*** Opening Provided material ***

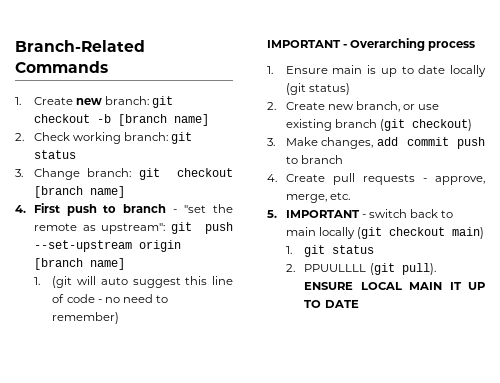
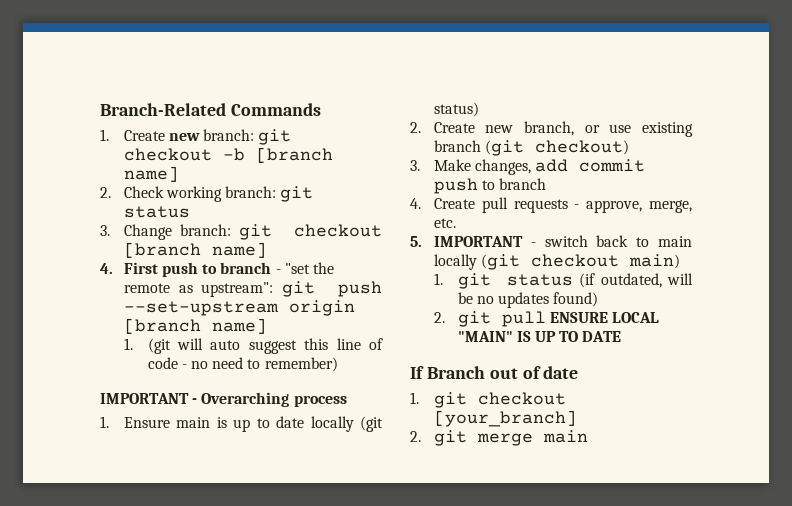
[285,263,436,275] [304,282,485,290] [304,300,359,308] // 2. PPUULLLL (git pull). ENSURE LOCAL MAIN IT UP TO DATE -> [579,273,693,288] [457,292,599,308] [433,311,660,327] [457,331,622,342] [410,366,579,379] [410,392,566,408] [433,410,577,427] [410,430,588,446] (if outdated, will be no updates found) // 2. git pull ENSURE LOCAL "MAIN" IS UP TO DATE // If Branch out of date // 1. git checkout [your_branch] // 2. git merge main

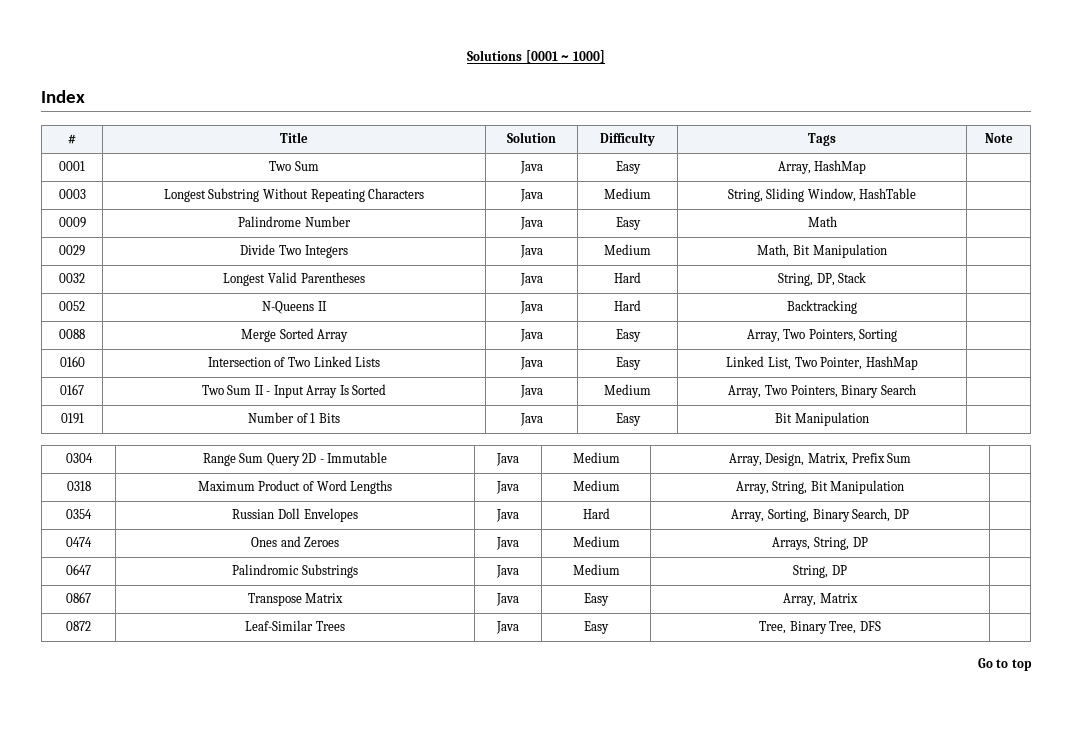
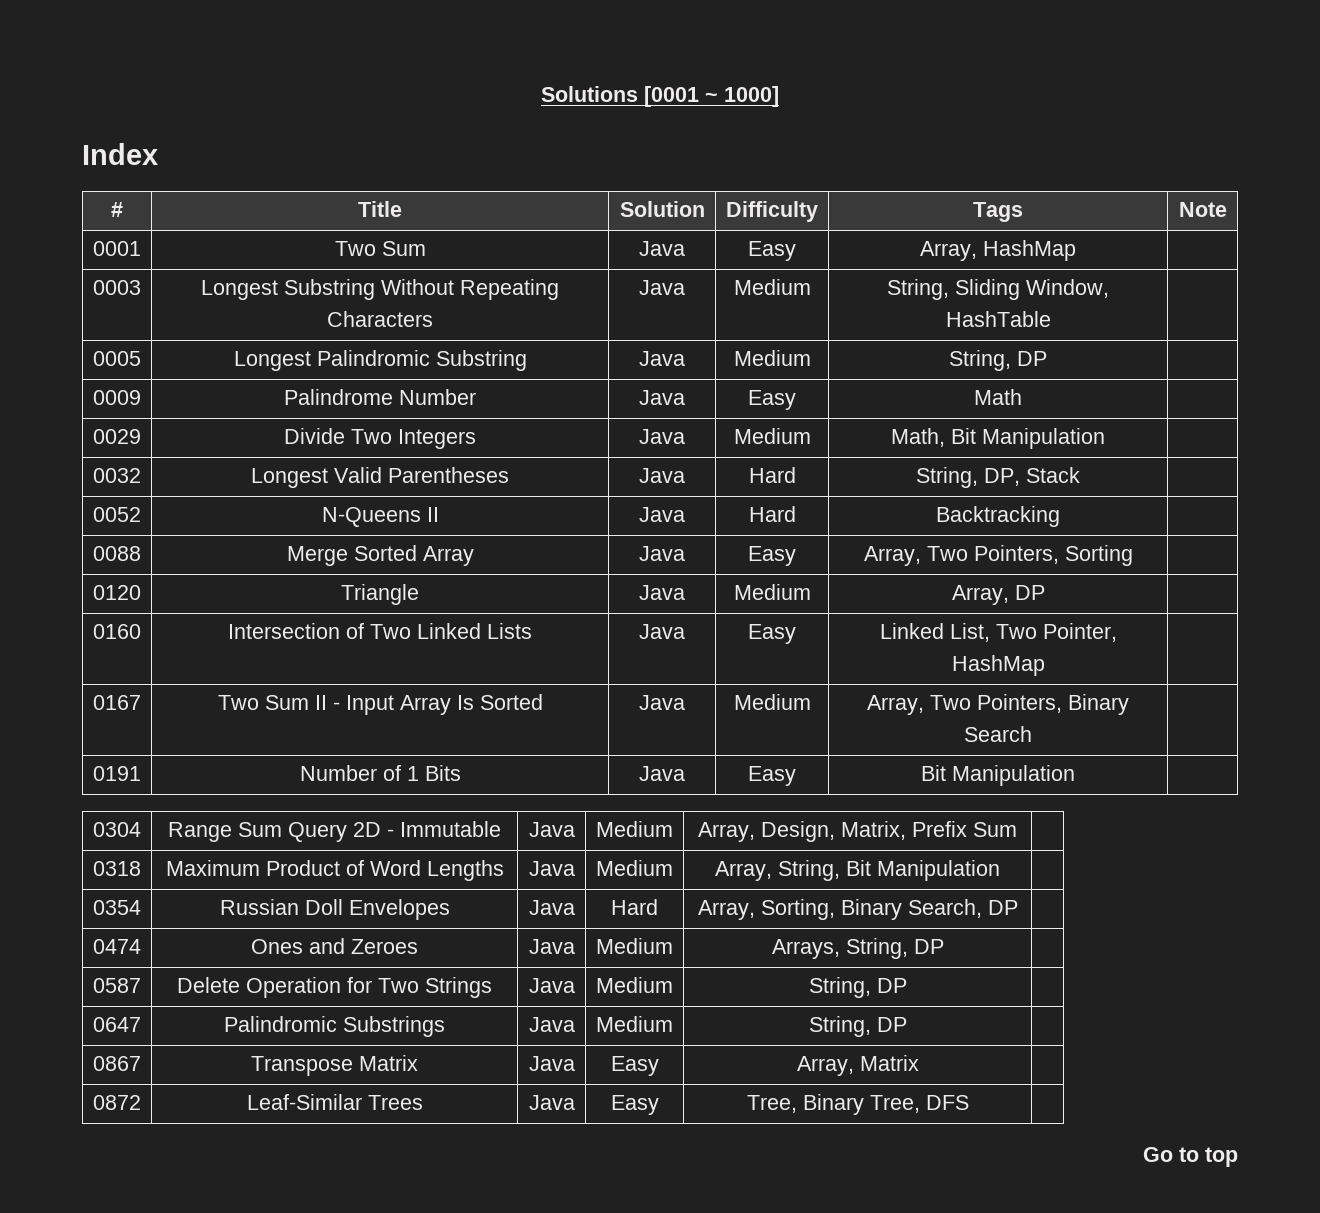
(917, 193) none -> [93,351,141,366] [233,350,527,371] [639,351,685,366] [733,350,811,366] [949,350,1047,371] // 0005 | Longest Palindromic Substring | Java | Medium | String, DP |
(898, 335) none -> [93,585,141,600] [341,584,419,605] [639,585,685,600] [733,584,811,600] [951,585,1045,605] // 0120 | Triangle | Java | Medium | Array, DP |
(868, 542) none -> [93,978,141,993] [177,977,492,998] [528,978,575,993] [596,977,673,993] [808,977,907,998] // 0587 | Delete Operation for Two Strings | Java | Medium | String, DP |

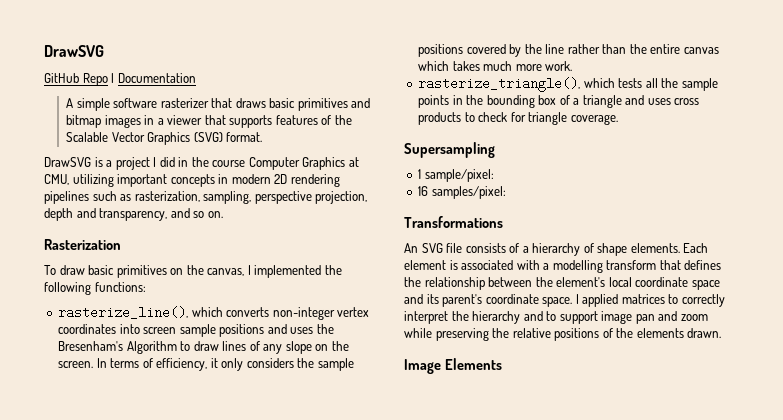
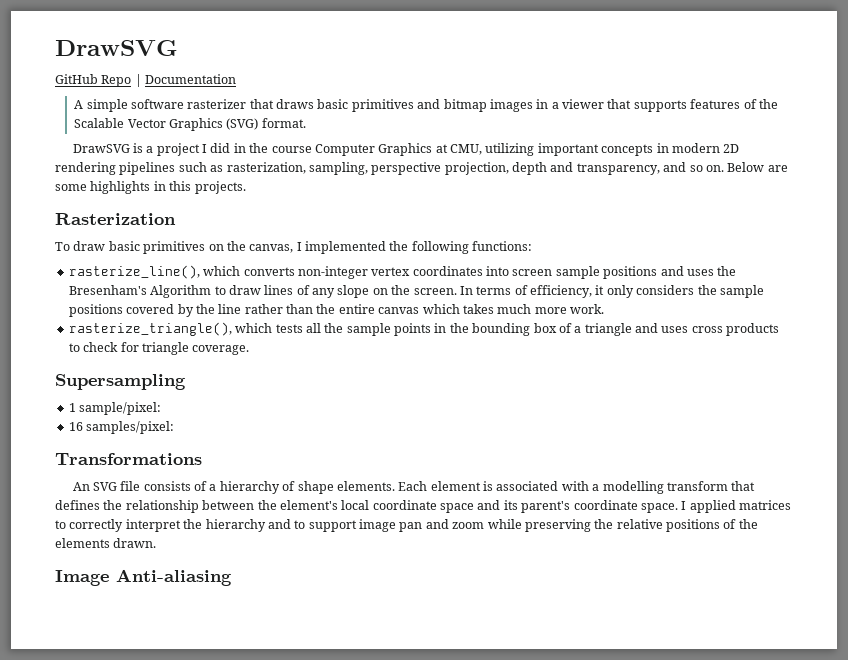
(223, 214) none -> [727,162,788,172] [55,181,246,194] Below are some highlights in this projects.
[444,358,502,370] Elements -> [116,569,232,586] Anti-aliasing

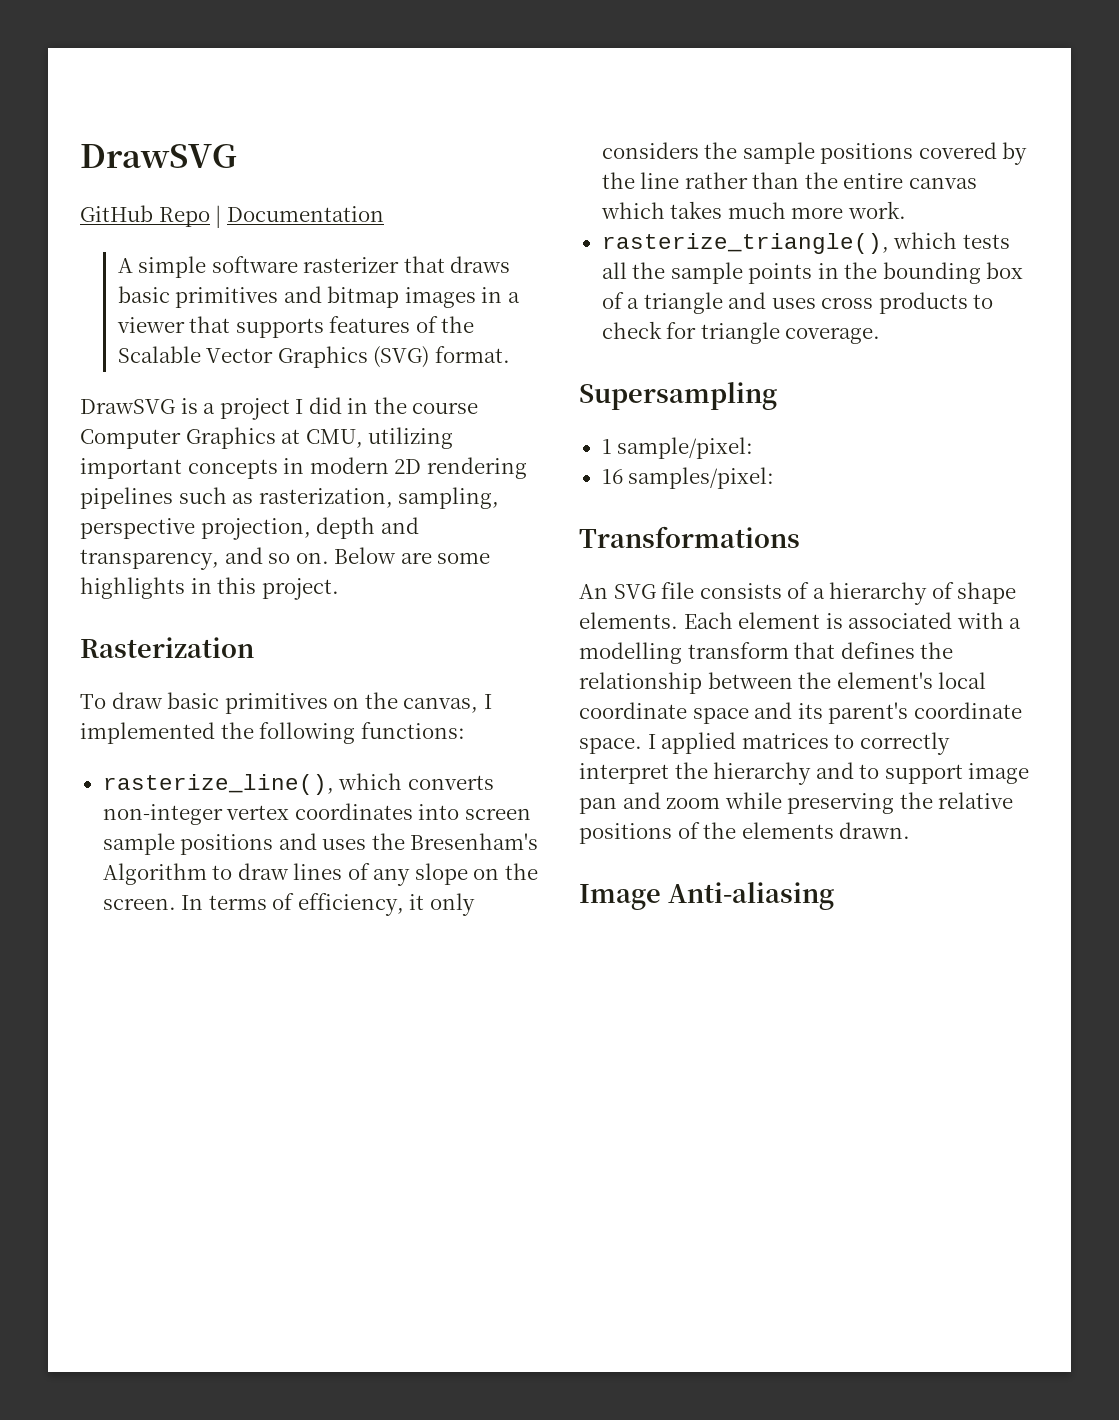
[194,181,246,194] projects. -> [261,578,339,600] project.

*** Closing Provided material ***

- Instructions for the task:
Which lines run from the one containing "(868, 542) none" to the end of the data above? Set down those lines exactly, and only those, without any pictures.

- Task response:
(868, 542) none -> [93,978,141,993] [177,977,492,998] [528,978,575,993] [596,977,673,993] [808,977,907,998] // 0587 | Delete Operation for Two Strings | Java | Medium | String, DP |

(223, 214) none -> [727,162,788,172] [55,181,246,194] Below are some highlights in this projects.
[444,358,502,370] Elements -> [116,569,232,586] Anti-aliasing

[194,181,246,194] projects. -> [261,578,339,600] project.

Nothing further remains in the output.